I know that you can't respond this now, but I hope you come through this o.k. Plenty of devastation is going to hit your area. I pray you come out of this safe and sound.

He'll be OK, on the other hand, there are thousands of moderators on this forum:willy_nilly:
 
I know that you can't respond this now, but I hope you come through this o.k. Plenty of devastation is going to hit your area. I pray you come out of this safe and sound.
He made mention of it in the past 24 hours in another thread.

https://www.practicalmachinist.com/...issues/anybody-going-imts-354595/#post3235846

Seemed that the mandatory evacuation for his county was cancelled.
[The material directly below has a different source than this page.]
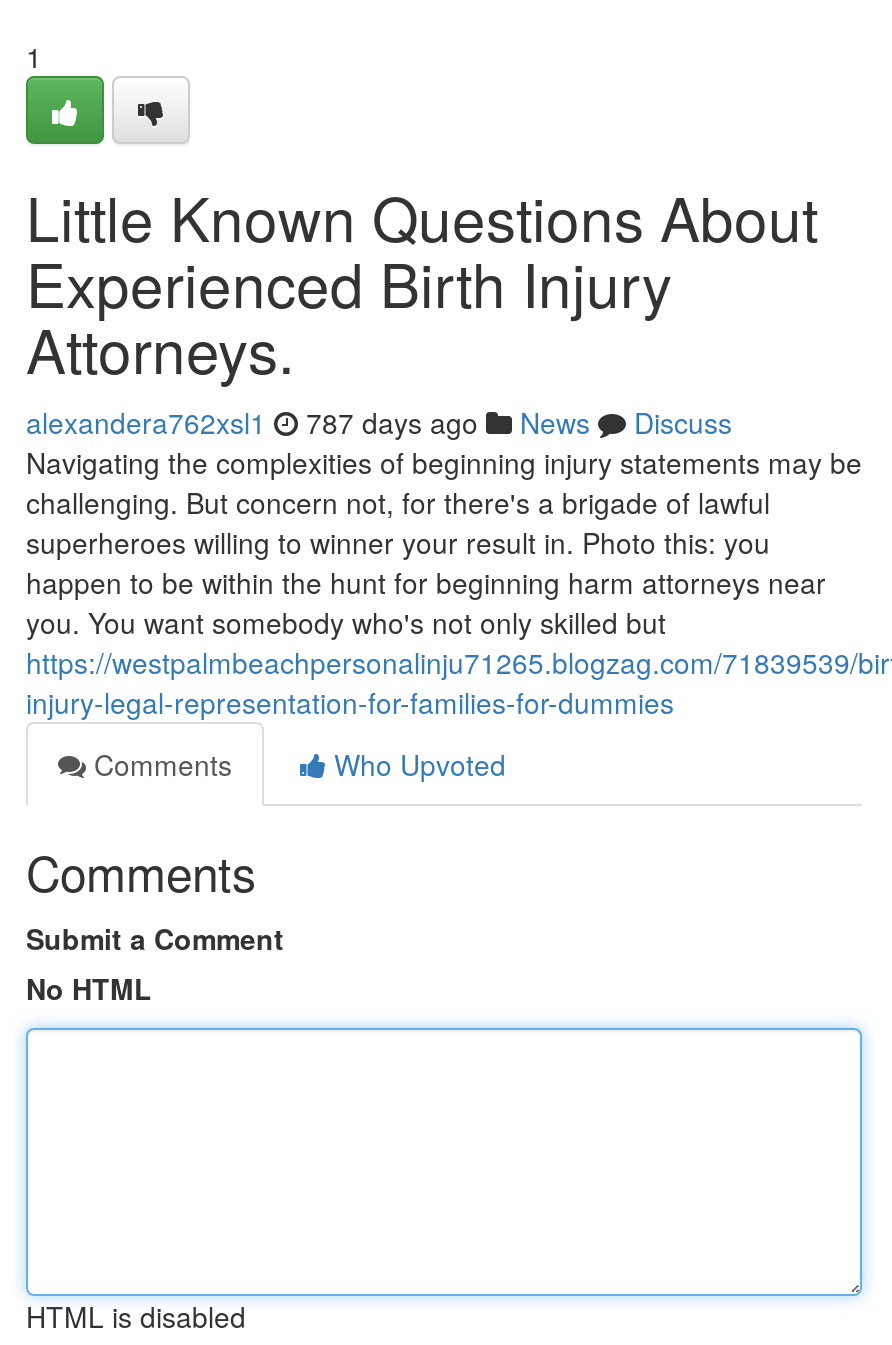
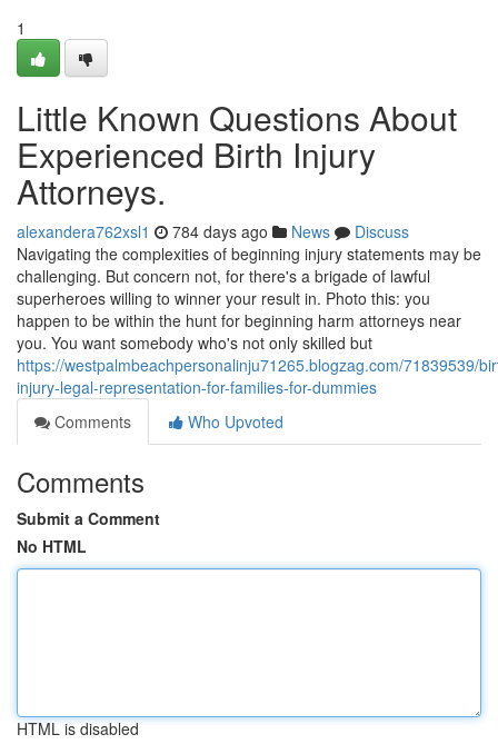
[26,402,732,442] alexandera762xsl1 787 days ago News Discuss -> [17,220,409,242] alexandera762xsl1 784 days ago News Discuss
My best wishes for all of you in harms way. Strange day in the States, with that exploding gas thing.

Regards Phil
 
He'll be OK

Exactly, hes probably taken his millions and bought all the cheap chines boat anchor grade machines in a couple of hundred miles and just made a artificial reef around his boat! No doubt hoping to make a killing selling quality well preserved vintage German iron post this. One mans disaster is another's opportunity and all that.
 
Exactly, hes probably taken his millions and bought all the cheap chines boat anchor grade machines in a couple of hundred miles and just made a artificial reef around his boat! No doubt hoping to make a killing selling quality well preserved vintage German iron post this. One mans disaster is another's opportunity and all that.
What a fuckwit. There's a hurricane baring down, and you want to go all Benny Hill.
 
Interesting was His post showing a "lock gate" into the small harbor
where the "Practical Machinist Special" resides, for just such events.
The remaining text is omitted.